Jean-Noël Amonome

Personal information
- Date of birth: 24 December 1997 (age 28)
- Place of birth: Libreville, Gabon
- Height: 1.90 m (6 ft 3 in)
- Position: Goalkeeper

Team information
- Current team: Tabora United
- Number: 32

Senior career*
- Years: Team / Apps / (Gls)
- 2015–2018: FC 105 Libreville
- 2018–2023: AmaZulu / 0 / (0)
- 2020: → Royal Eagles (loan) / 5 / (0)
- 2020–2021: → Uthongathi (loan) / 19 / (0)
- 2023: → Uthongathi (loan) / 15 / (0)
- 2023–2024: Arta/Solar7
- 2024–: Tabora United / 15 / (11)

International career^{‡}
- 2021–: Gabon / 18 / (0)

= Jean-Noël Amonome =

Gabonese footballer

Jean-Noël Amonome (born 24 December 1997) is a Gabonese professional footballer who plays as a goalkeeper for Tabora United and the Gabon national team.

==Career==
Amonome began his career with the Gabonese club FC 105 Libreville, before transferring to the South African club AmaZulu.

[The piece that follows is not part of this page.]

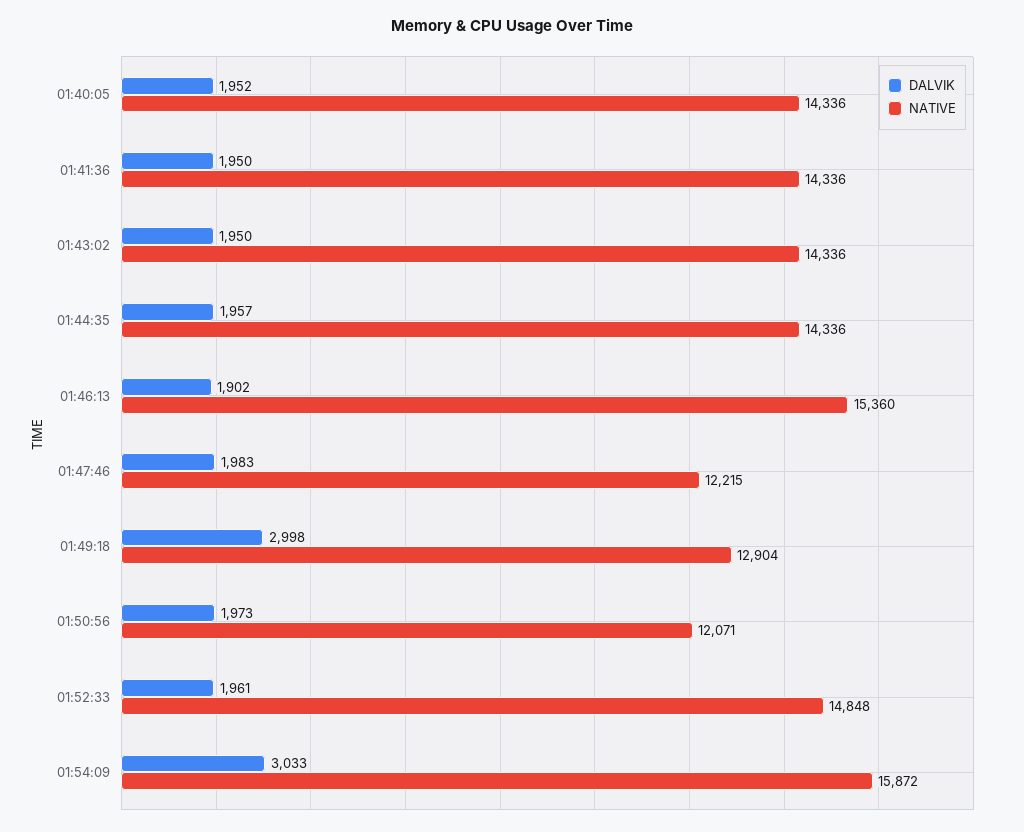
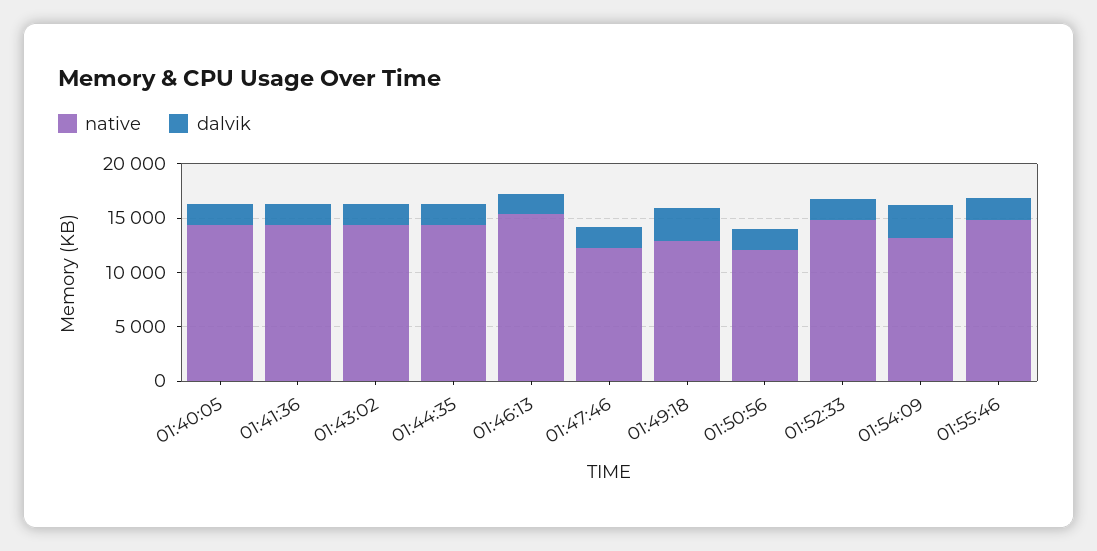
NATIVE, 01:54:09: 15872 -> 13000
NATIVE, 01:55:46: none -> 15000
DALVIK, 01:55:46: none -> 2000

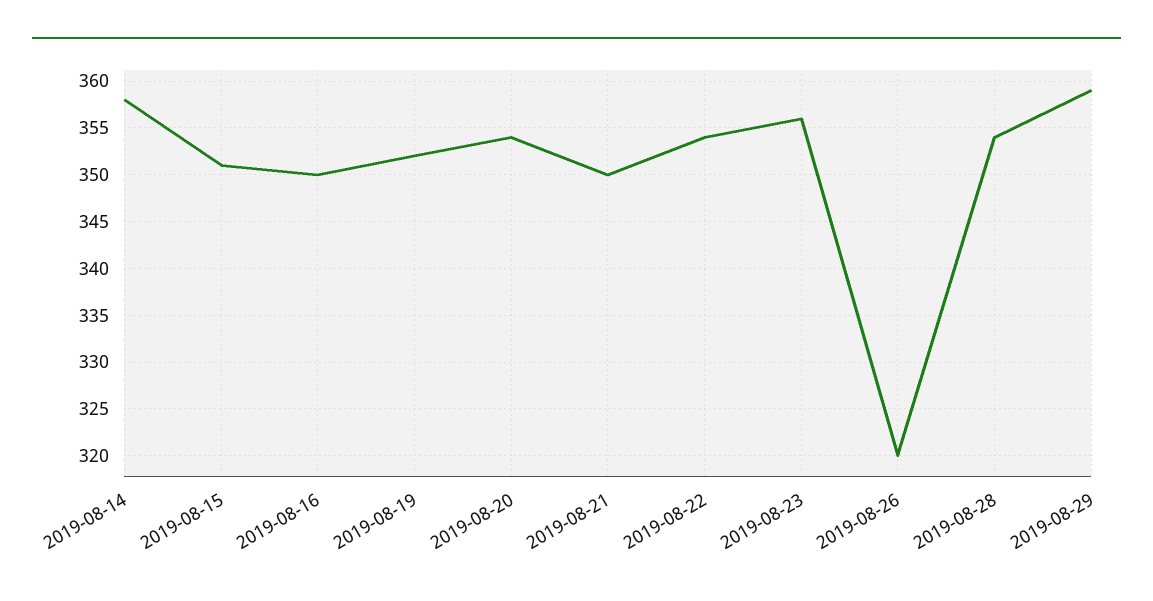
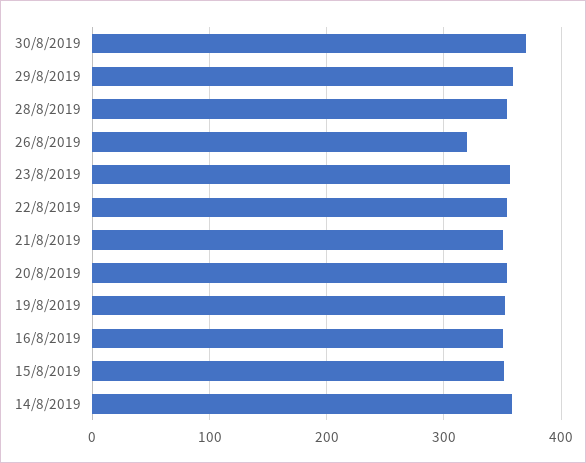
30/8/2019: none -> 370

He went on loan to Royal Eagles in 2020. He made his professional debut with Royal Eagles in a 1–0 National First Division win over University of Pretoria on 15 March 2020.

==International career==
Amonome debuted with the Gabon national team in a 3–0 2021 Africa Cup of Nations qualification win over DR Congo on 25 March 2021.